## What you need to do
Below are the records; collect from them each line containing the string "background".

---+---

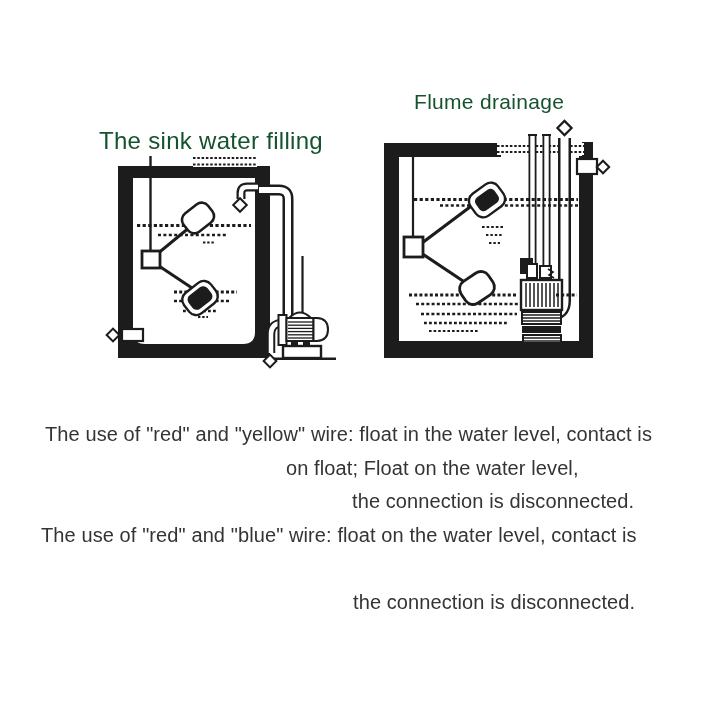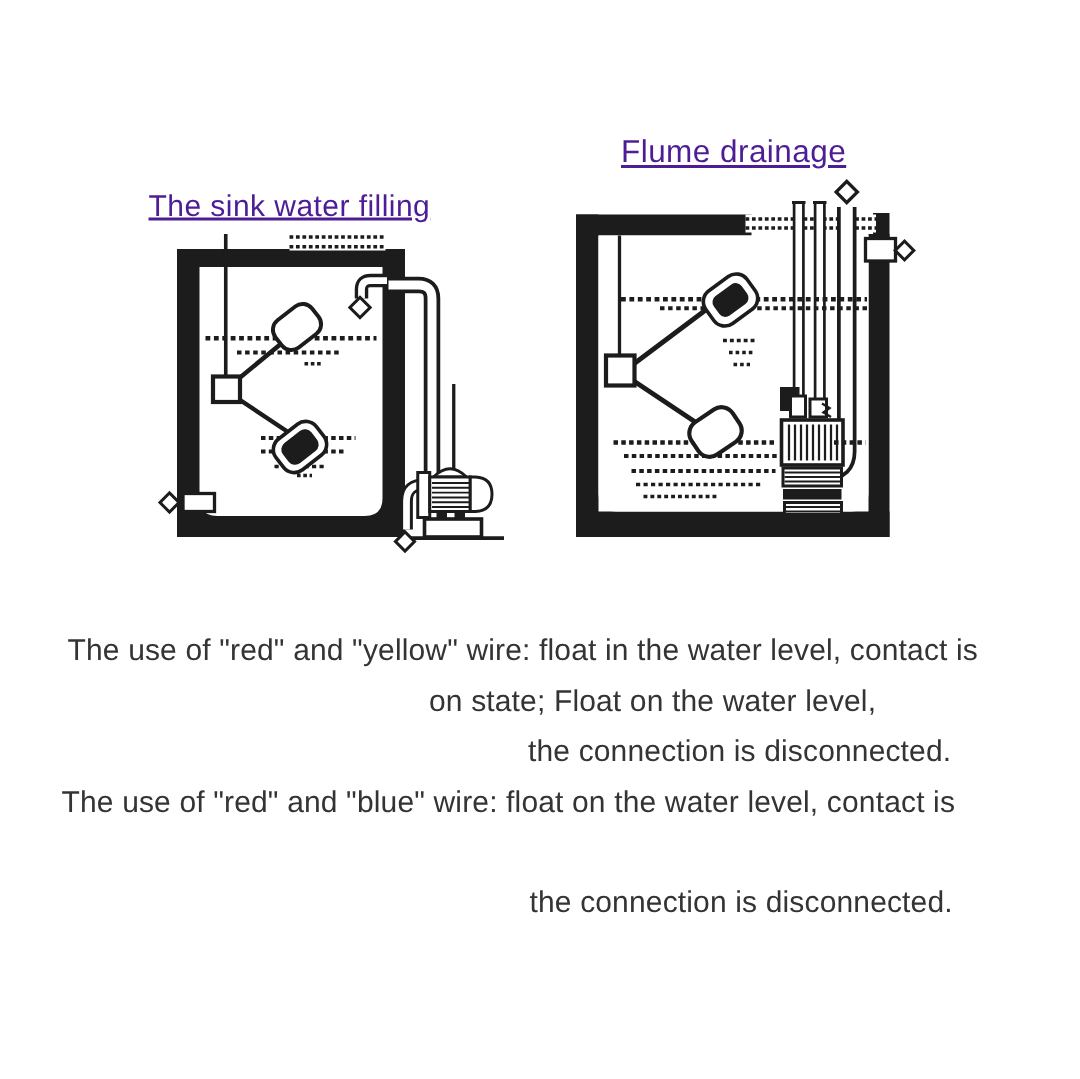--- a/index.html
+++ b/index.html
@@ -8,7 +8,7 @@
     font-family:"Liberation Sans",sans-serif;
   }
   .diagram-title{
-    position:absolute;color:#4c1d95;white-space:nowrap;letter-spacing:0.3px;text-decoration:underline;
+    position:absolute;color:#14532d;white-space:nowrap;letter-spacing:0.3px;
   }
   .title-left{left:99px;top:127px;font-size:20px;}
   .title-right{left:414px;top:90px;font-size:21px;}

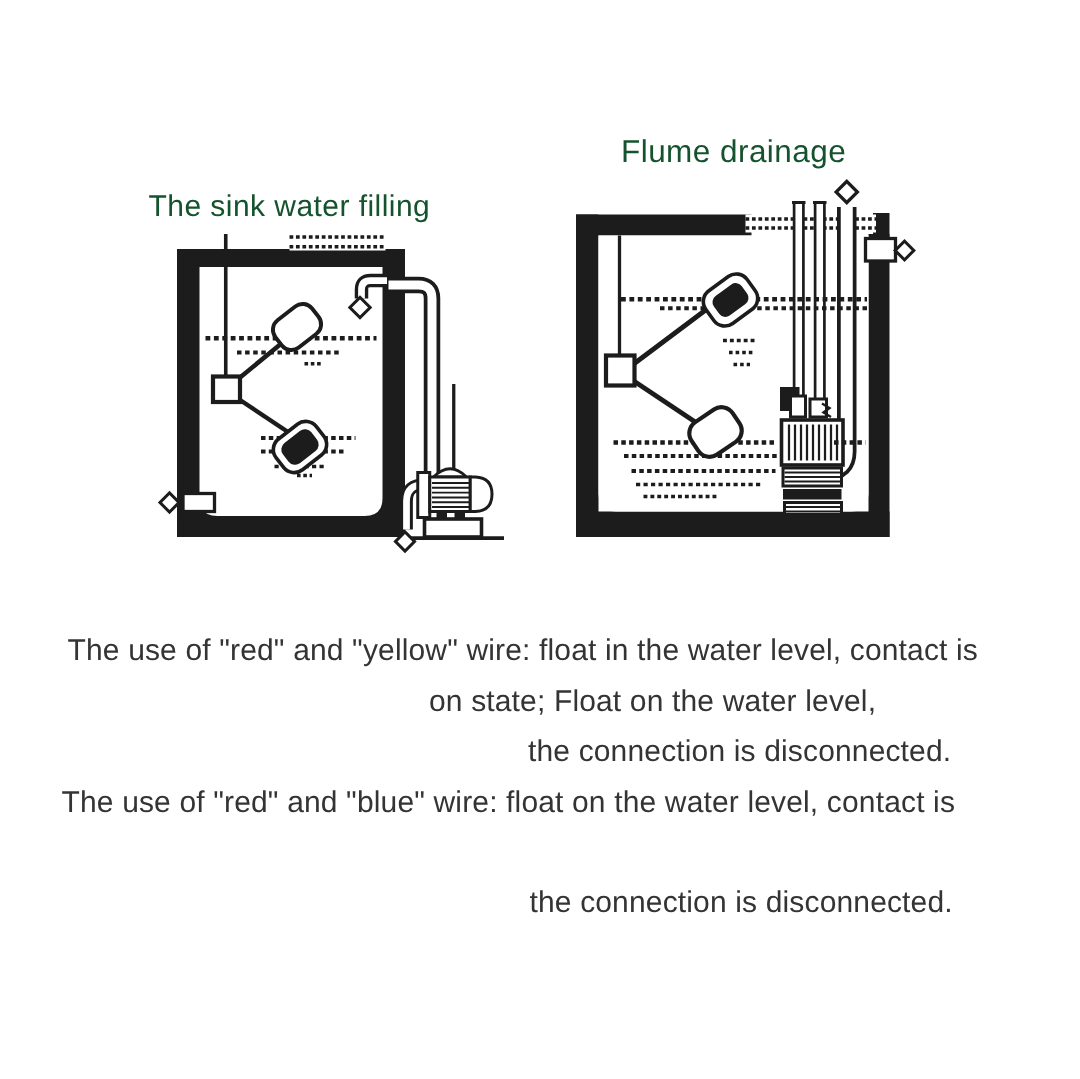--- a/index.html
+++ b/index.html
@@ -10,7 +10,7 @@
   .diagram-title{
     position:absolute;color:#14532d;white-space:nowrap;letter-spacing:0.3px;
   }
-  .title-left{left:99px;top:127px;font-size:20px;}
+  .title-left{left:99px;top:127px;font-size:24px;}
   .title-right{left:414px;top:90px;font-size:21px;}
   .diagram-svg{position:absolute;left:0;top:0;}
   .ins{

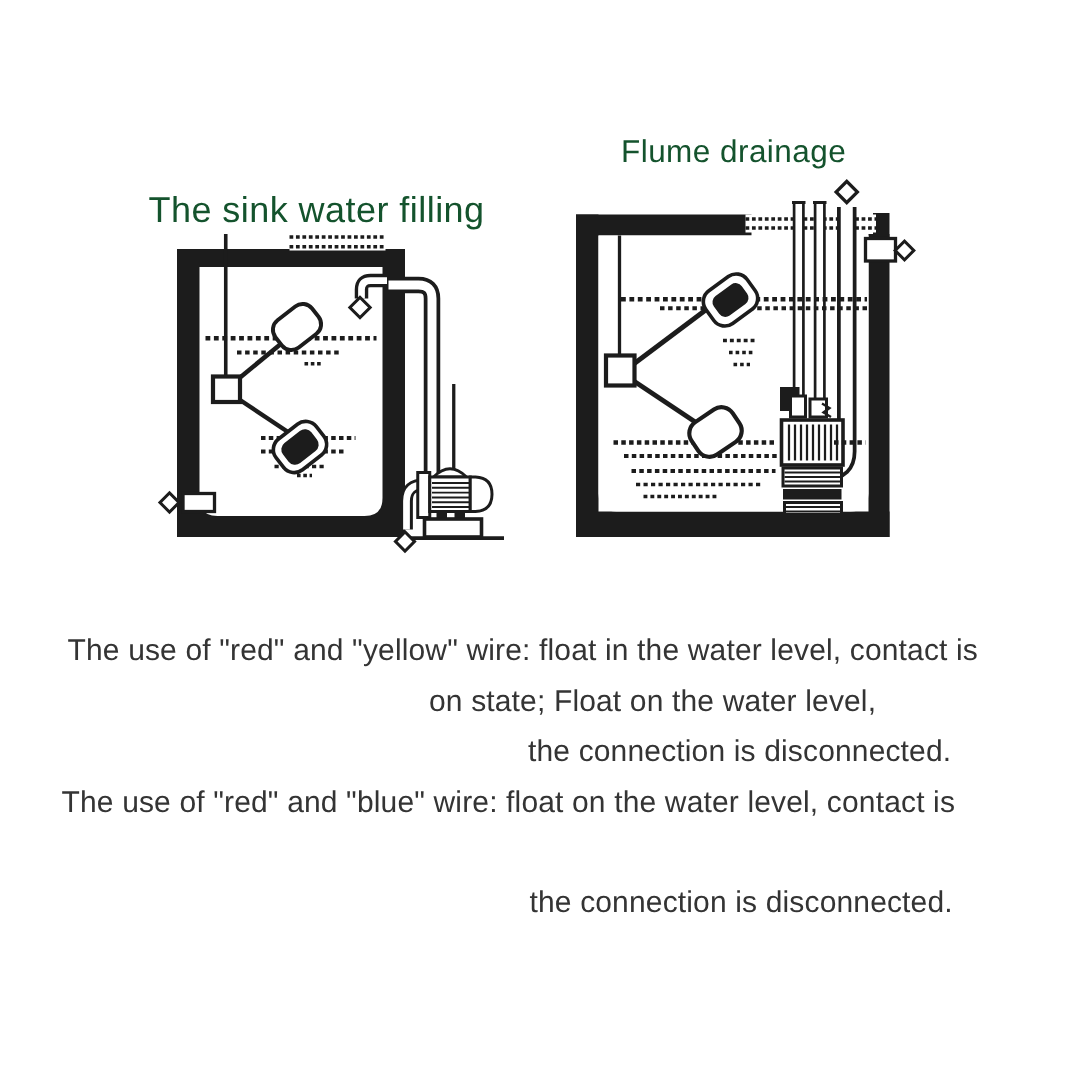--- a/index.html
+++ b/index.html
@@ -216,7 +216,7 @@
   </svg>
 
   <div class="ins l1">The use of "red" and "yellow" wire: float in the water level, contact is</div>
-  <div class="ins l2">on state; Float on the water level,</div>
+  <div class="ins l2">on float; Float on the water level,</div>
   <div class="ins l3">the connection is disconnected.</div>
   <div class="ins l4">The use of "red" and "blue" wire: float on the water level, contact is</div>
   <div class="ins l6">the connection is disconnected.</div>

---+---

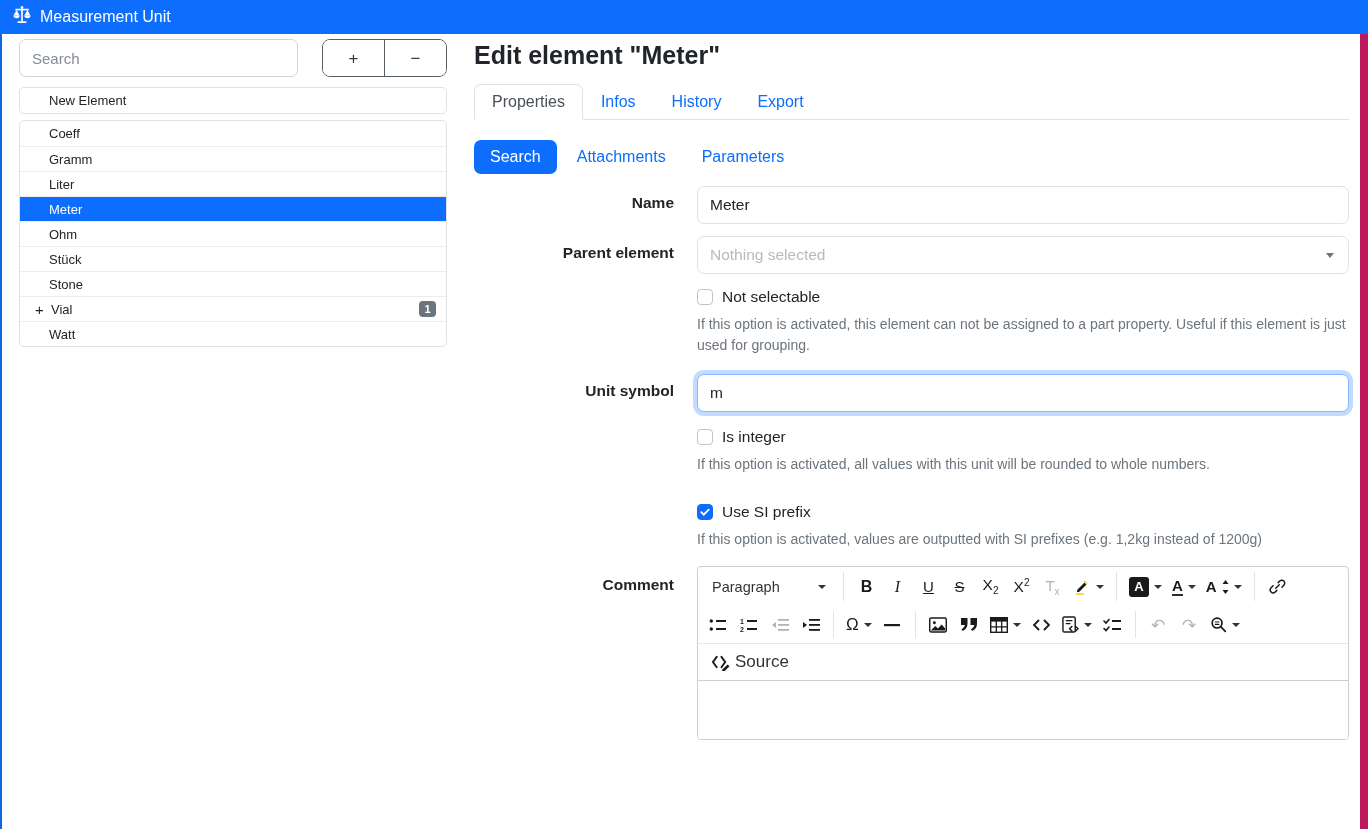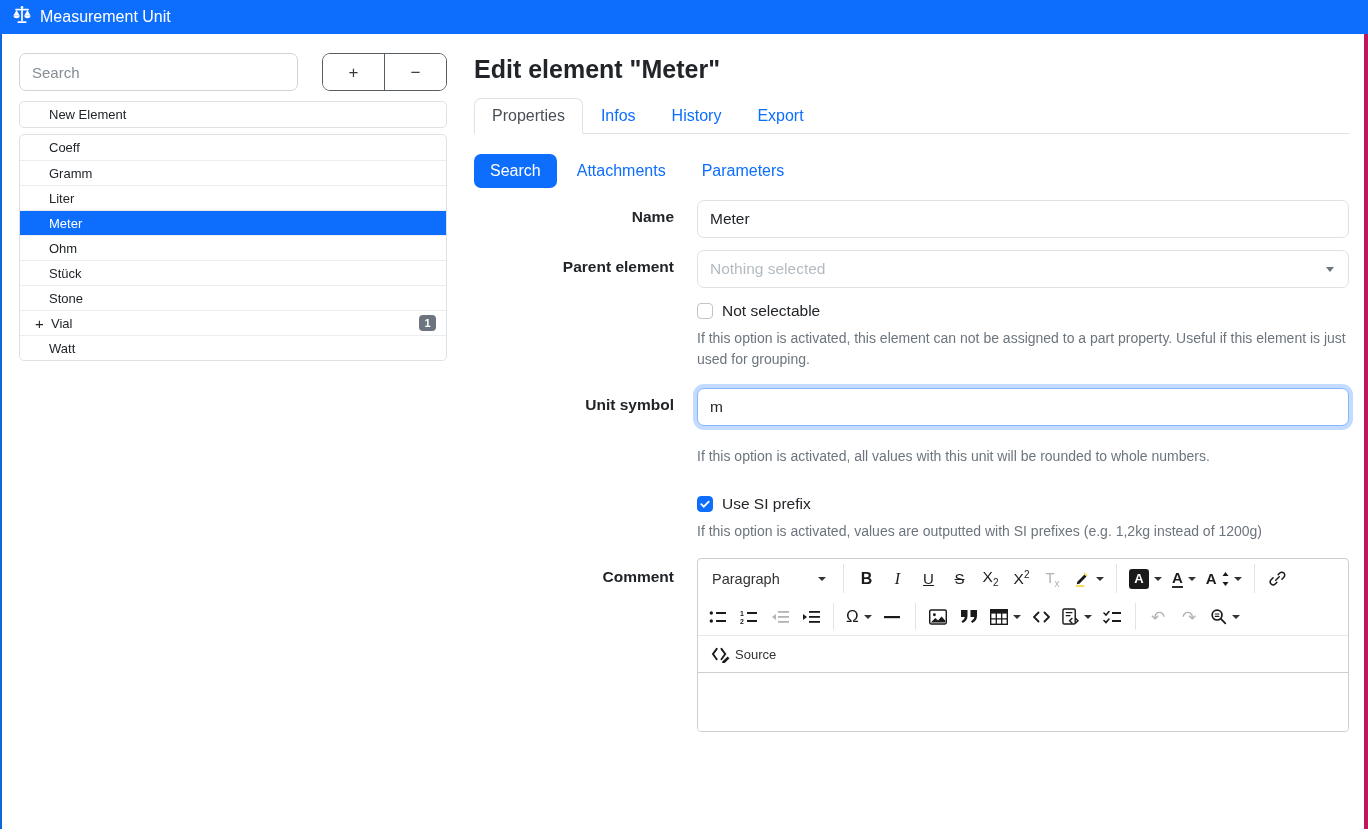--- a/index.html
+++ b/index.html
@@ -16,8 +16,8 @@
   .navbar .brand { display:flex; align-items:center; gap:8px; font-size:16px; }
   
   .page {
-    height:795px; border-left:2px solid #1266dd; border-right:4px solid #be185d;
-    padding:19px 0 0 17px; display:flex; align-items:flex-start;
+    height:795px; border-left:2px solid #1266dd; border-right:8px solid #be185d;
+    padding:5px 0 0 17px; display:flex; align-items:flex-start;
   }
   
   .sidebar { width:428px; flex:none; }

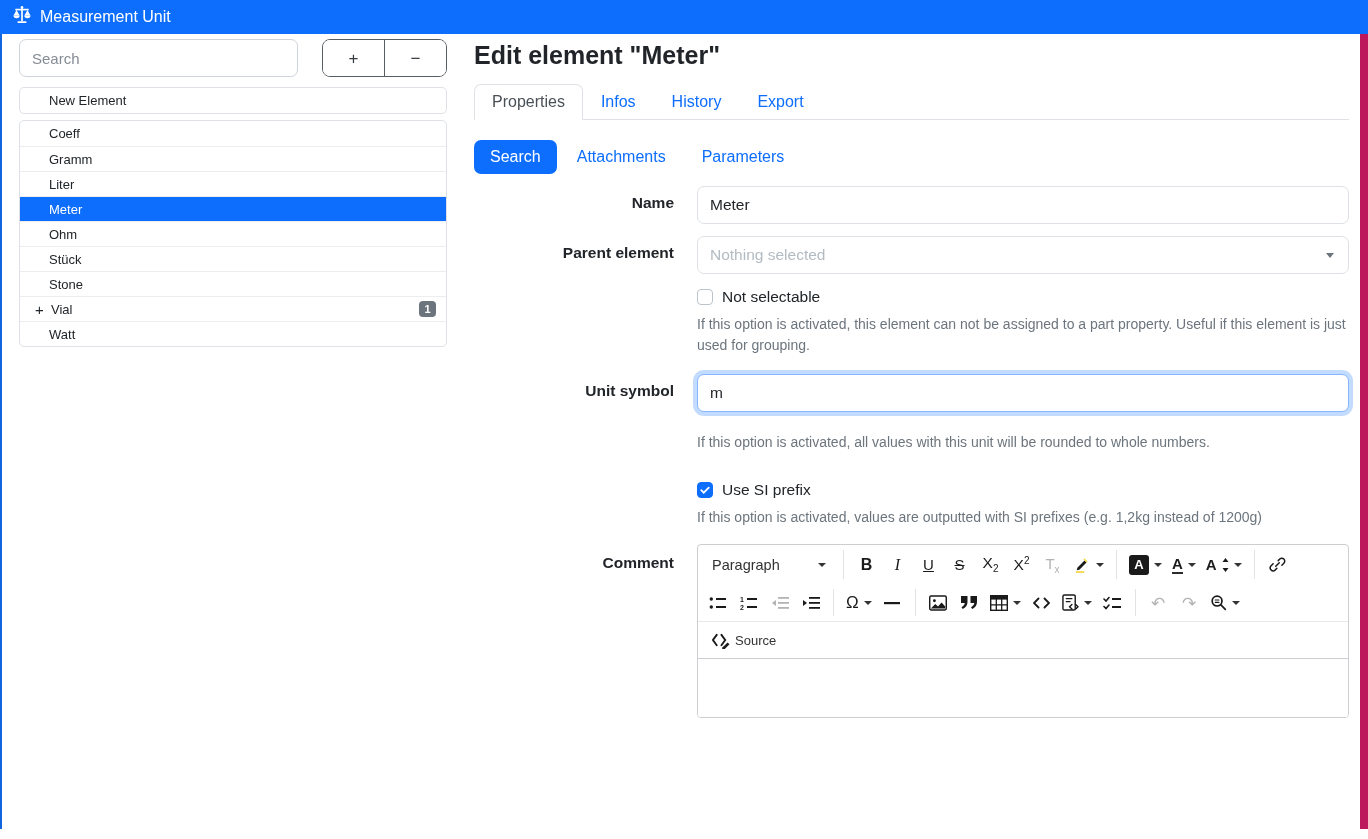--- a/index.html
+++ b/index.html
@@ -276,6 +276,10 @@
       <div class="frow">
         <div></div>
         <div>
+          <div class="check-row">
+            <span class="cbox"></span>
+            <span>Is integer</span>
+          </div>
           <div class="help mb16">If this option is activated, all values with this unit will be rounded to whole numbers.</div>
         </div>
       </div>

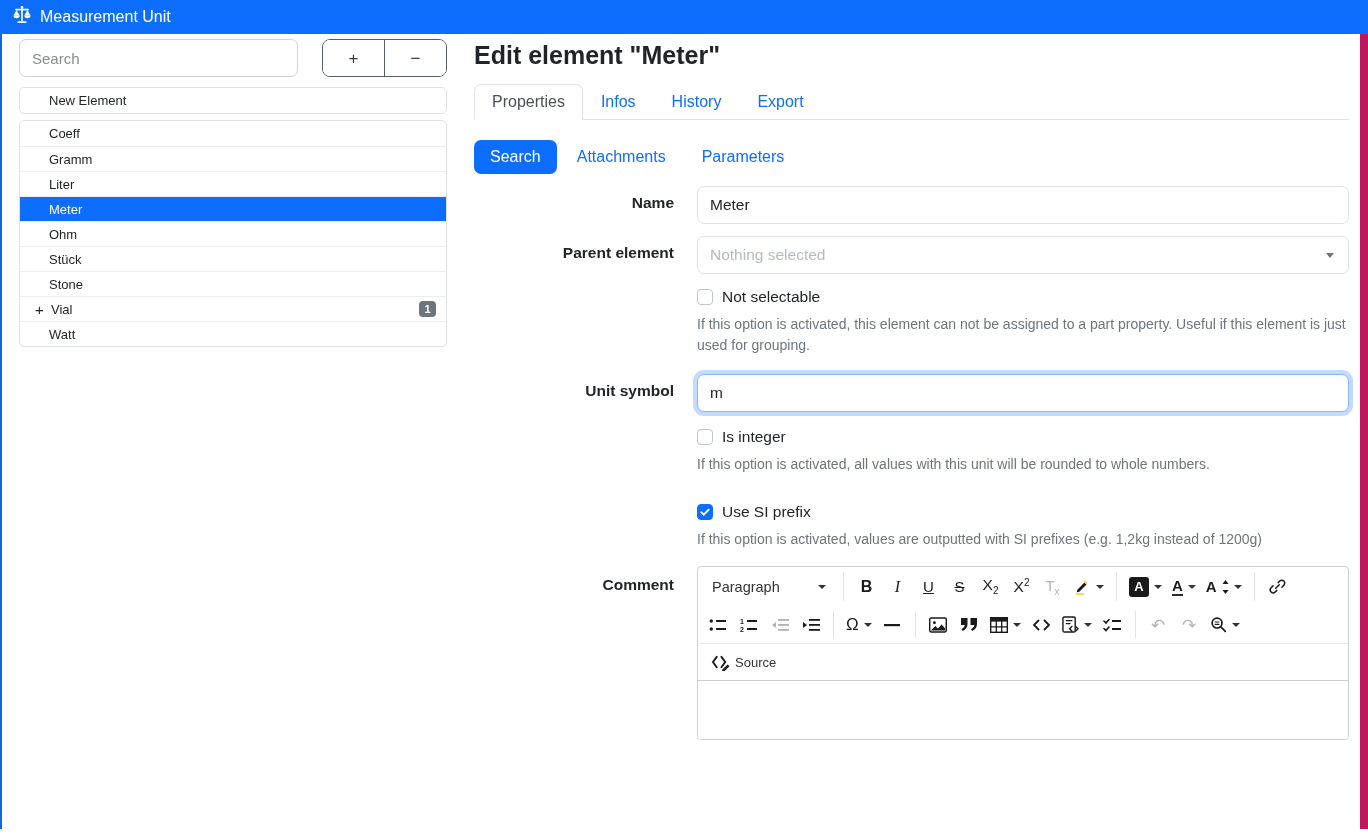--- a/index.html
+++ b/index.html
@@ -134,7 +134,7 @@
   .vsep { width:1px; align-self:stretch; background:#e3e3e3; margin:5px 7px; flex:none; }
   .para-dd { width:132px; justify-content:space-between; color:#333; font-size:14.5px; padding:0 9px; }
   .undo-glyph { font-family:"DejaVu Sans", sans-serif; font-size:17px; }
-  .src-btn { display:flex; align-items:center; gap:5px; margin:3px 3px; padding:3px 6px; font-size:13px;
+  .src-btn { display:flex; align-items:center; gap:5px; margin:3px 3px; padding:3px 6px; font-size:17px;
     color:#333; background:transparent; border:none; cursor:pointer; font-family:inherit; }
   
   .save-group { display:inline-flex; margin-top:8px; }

---+---

## Solution
   .vsep { width:1px; align-self:stretch; background:#e3e3e3; margin:5px 7px; flex:none; }
     color:#333; background:transparent; border:none; cursor:pointer; font-family:inherit; }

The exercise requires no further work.